> ... means LLMs do encode concepts of human cognition AND > ... do encode struc...

> ... means LLMs do encode concepts of human cognition

AND

> ... do encode structural elements of our language and hence thought

Quite true. I think the trivial "proof" that what you are saying is correct is that a significantly smaller model can generate sentence after sentence of fully grammatical but nonsense sentences.

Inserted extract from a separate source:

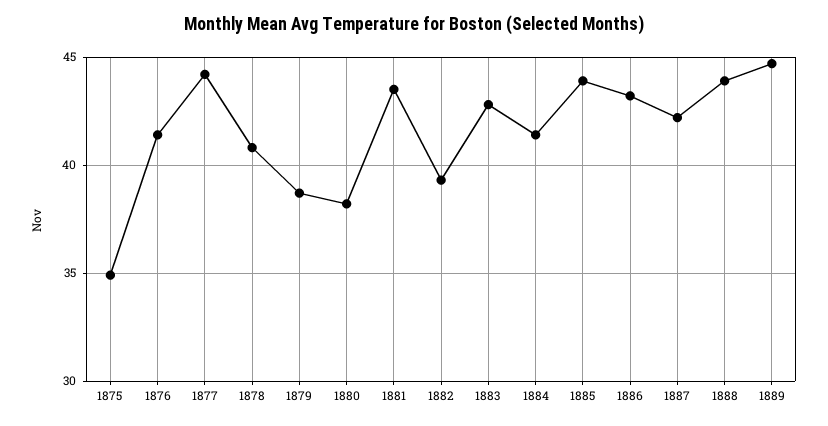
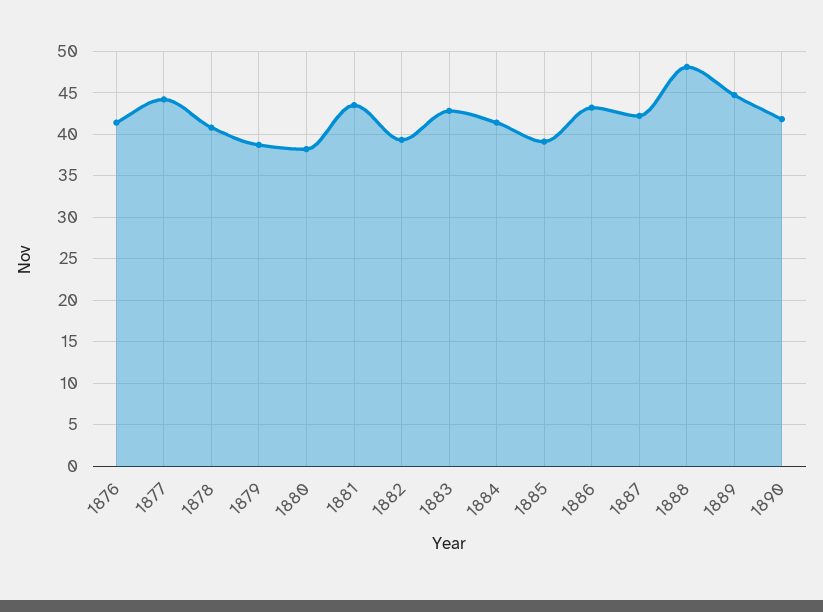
1875: 35 -> none
1885: 44 -> 39
1888: 44 -> 48
1890: none -> 42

Therefore the additional information encoded into the network must be knowledge and not syntax (word order).

Similarly, when there is too much quantization applied, the result does start to resemble a grammatical sentence generator and is less mistakable for intelligence.

I make the argument about LLMs being a time series predictor because they happen to be a predictor that does something that is a bit magical from the perspective of humans.

In the same way that pesticides convincingly mimic the chemical signals used by the creatures to make decisions, LLMs convincingly produce output that feels to humans like intelligence and reasoning.

Future LLMs will be able to convincingly create the impression of love, loyalty, and many other emotions.

Humans too know how to feign reasoning and emotion and to detect bad reasoning, false loyalty, etc.

Last night I baked a batch of gingerbread cookies with a recipe suggested by GPT-4. The other day I asked GPT-4 to write a dozen more unit tests for a code library I am working on.

> just about every sentence ever written across a wide swath of languages

I view LLMs as a new way that humans can access/harness the information of or civilization. It is a tremendously exciting time to be alive to witness and interact with human knowledge in this way.